Journalists’ Brief re State Government Records in Supreme Court

This week, Luke and I filed an amicus brief with the U.S. Supreme Court on behalf of several clients that have an interest in investigative reporting, citizen journalism, and shining a light on government actions. These clients are the American Society of News Editors, the Center for Investigative ReportingArs TechnicaDaily KosTechdirtGristAutomattic (the company behind WordPress.com), Tumblr, Matthew Lee of Inner City Press, and MuckRock.

You can read the amicus brief here.

We filed this brief in a case concerning state freedom of information (FOI) laws that discriminate against the citizens of other states.

Most of our readers are probably familiar with the federal equivalent of these state laws: the Freedom of Information Act, known more popularly as the FOIA, gives us the right to request and receive federal government records. These “records” range from emails to memos to calendar schedules for federal officials. Each state has passed FOI laws at the state level providing similar rights to access state government records. 

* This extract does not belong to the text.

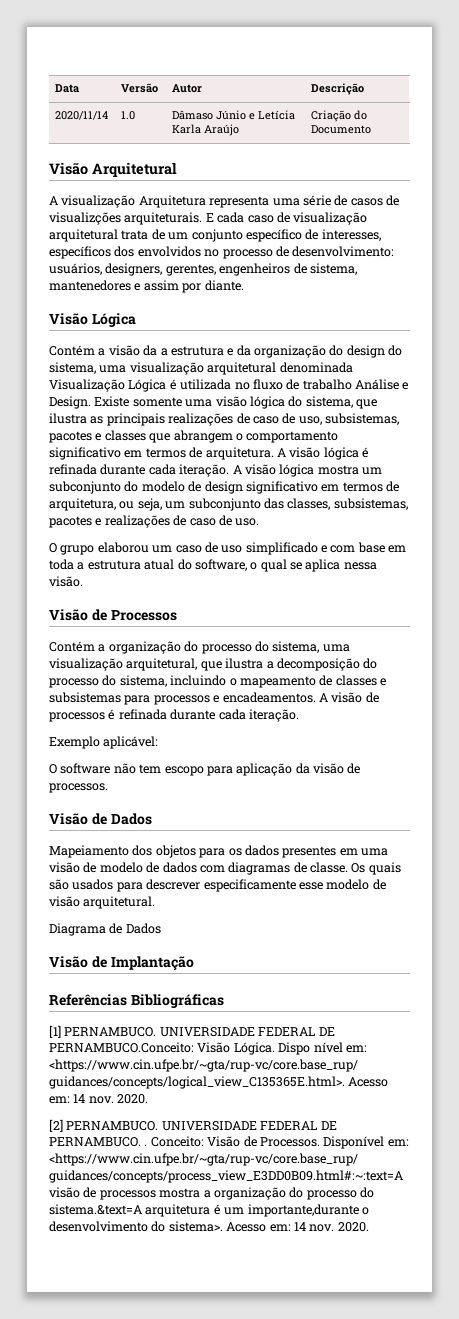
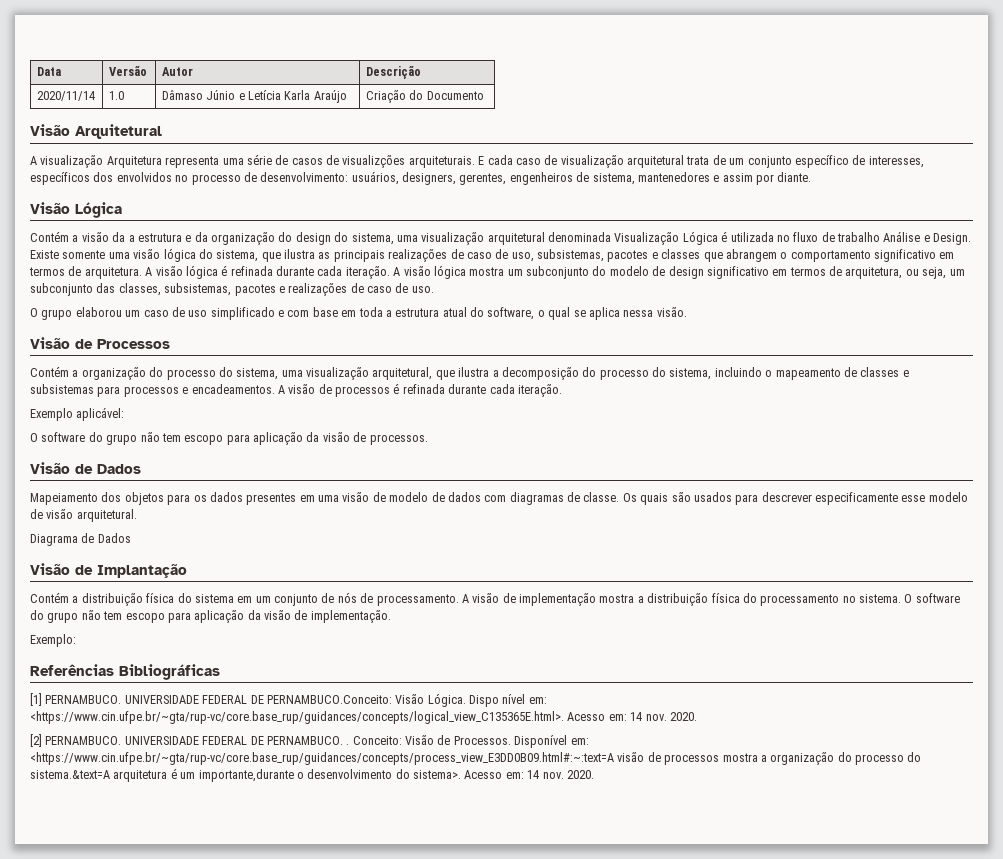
(111, 768) none -> [88,432,138,445] do grupo
(194, 963) none -> [30,592,960,606] [30,610,391,623] [30,634,76,647] // Contém a distribuição física do sistema em um conjunto de nós de processamento. A visão de implementação mostra a distribuição física do processamento no sistema. O software do grupo não tem escopo para aplicação da visão de implementação. // Exemplo:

Government records often underlie good investigative journalism. Journalists may file requests, analyze (state and federal) records, track down sources, and write up breaking stories for their readers. Because of journalists using state FOI laws, the rest of us better understand why state governments take certain actions and their spending taxpayer money. Consider a few exaxmples. Ars Technica recently published a series of articles on the use of license plate readers by state and local law enforcement—and how that use impacts our privacy. The series makes use of information in government records—obtained from state and local law enforcement agencies all over the country. Another organization, Dronewatch, filed state FOI requests to learn about law enforcement use of unmanned aerial vehicles—known as “drones.”

But a handful of states deny out-of-state residents the same access to records that is enjoyed by their own in-state citizens. Take Virginia. It will provide records to its own citizens, but will not process the requests of non-citizens.  If you’re not from Virginia, and you file a request for information about the purchase of drone technology, Virginia might not furnish the information, even though it would provide that information to in-state residents. These restrictions of non-citizens harm the ability of investigative reporters and citizen journalists—as well as their readers—to understand their governments’ actions.

The parties to the brief all have an interest in having the Supreme Court review these state FOI laws and declare unconstitutional their discrimination against out-of-states.

The American Society of News Editors (ASNE) consists of deans of journalism schools and heads of news organizations. ASNE has an interest in ensuring that journalists in any state can access records in other states.

Popular online news organizations like Ars Technica, Techdirt, Grist, and the Center of Investigative Reporting (whose projects include the Bay Citizen) investigate national stories for national audiences. But for practical reasons, they don’t have employees in every state to satisfy the residency requirements in the half-dozen states that discriminate against out-of-staters.

Moreover, today, you don’t need to work for the local newspaper—or Ars Technica—to be an investigative reporter. You might have a WordPress.com blog or a Tumblr account. You might also have an account on Daily Kos and post stories there. Only Virginia’s law even has an exception for out-of-state media organizations—but that exception is unclear, and doesn’t seem to cover online reporters and citizen journalists with a WordPress.com blog or Tumblr account.

If you don’t have the time, know-how, or resources to file requests for state records, you can turn to the online tool MuckRock for assistance.

While this case arises out of the Virginia law, the impact of this case extends to several other state laws and would benefit both traditional and online journalists.

 

We filed this brief at the “cert” stage: we are asking the Supreme Court to take the case, called McBurney v Young. The Fourth Circuit, the appellate court that covers Virginia, upheld the Virginia restriction. We believe that decision was wrong and are asking the Supreme Court to take the case to consider reversing the lower court’s decision. The main parties to the case have Deepak Gupta as counsel. There were two other amici briefs filed on our side, one by the transparency community (including the Sunlight Foundation) and one by the Big Data industry.

We are all asking the Court to take the case not only because of the impact on journalism (and data innovation and open government), but also because of confusion about the current state of the law. Generally, the Supreme Court is more likely to take a case when there is a “circuit split,” meaning disagreement among different circuit courts. The Fourth Circuit court, in upholding the Virginia restriction, disagreed with another court, the Third Circuit in Philadelphia. The Third Circuit had struck down a very similar provision in Delaware’s FOI law in a case called Lee v. Minner. We want the Supreme Court to eventually agree with the Third Circuit case. The Lee in Lee v. Minner is Matthew Lee, another of the parties to our amicus brief and the editor of Inner City Press.

The organizations behind this brief recognize the crucial role for access to government records in a democratic nation with a free and independent press. We believe that reversing this case will benefit journalists and all citizens. We hope the Supreme Court agrees to take the case.